Google Firebase
For Rookery’s MVP, our design firm AREA17 set us up on their user and content management system: Twill. It is a very nice-looking interface, but I’ve had some challenges with it, and it’s time to try something new.
We are using Google Firebase this time around. Ideally, I’d like to migrate away from Google altogether, but user authentication is particularly complicated and sensitive. Since we already use Workspace and Domains, this just makes sense for the moment.
I find the documentation for these kinds of things pretty opaque, so I’m going to use this space to document my personal process of setting up our Alpha.
Step 1: Create a Firebase Project
It’s a challenge instantly, really, because Google does not maintain a healthy Pattern Language. This ecosystem has been called AppEngine, then Google Cloud, and now Firebase — but they still have to maintain that old language as well to accommodate legacy projects.

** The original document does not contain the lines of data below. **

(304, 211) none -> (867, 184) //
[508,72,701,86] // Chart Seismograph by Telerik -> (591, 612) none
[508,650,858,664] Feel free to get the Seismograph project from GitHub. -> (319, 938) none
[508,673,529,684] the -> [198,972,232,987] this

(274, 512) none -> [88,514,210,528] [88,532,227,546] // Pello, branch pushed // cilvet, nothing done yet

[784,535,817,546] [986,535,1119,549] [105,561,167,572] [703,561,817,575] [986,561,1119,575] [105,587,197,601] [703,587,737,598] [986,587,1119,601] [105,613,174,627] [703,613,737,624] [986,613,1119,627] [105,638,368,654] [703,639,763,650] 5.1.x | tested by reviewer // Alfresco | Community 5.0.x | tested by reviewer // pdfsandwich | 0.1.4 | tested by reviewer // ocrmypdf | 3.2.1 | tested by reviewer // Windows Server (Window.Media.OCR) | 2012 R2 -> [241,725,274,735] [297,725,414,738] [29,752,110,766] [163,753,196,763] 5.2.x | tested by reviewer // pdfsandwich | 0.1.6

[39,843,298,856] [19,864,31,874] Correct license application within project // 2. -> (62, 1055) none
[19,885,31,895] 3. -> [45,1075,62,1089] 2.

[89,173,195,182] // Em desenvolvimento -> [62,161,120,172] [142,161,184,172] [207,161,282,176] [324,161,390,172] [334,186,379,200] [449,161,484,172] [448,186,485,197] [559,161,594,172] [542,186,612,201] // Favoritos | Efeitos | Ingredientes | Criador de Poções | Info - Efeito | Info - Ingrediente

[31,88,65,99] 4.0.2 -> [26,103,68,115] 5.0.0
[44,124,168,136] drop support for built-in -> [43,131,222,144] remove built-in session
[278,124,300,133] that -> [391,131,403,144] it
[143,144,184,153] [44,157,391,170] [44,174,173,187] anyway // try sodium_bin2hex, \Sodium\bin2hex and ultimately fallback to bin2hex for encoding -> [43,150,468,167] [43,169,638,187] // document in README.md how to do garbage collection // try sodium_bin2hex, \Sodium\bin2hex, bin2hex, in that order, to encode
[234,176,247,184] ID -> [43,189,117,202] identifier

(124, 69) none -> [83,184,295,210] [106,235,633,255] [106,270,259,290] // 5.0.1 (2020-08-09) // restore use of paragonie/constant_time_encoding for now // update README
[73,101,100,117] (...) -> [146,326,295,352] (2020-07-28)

I’ve created projects in every iteration of this ecosystem, so my account is already a bit messy. Overall though, sign up seems to go smoothly; the prompts and defaults work.
The information and tutorials are all over the place, but to be fair, it’s a ton of information. The management console inspires confidence:
Step 2: Initialize Firebase CLI
Looking at it now I’m not sure this was intended to be Step Two, but it’s where I ended up after registration.
This is my favorite part of the setup process. This three-step method was so easy to follow, and what’s happening makes sense.
Step 3: Organize the Directory
The challenge at this step is that a bunch of files are auto-generated, and it messed up the organizational scheme I had going.
The face of a web app lives in the /public folder, and Firebase needs to generate those contextual JSON files, so I had to put everything into a /firebase folder to keep the top level directory tidy. This is probably something I can fix when I understand things better.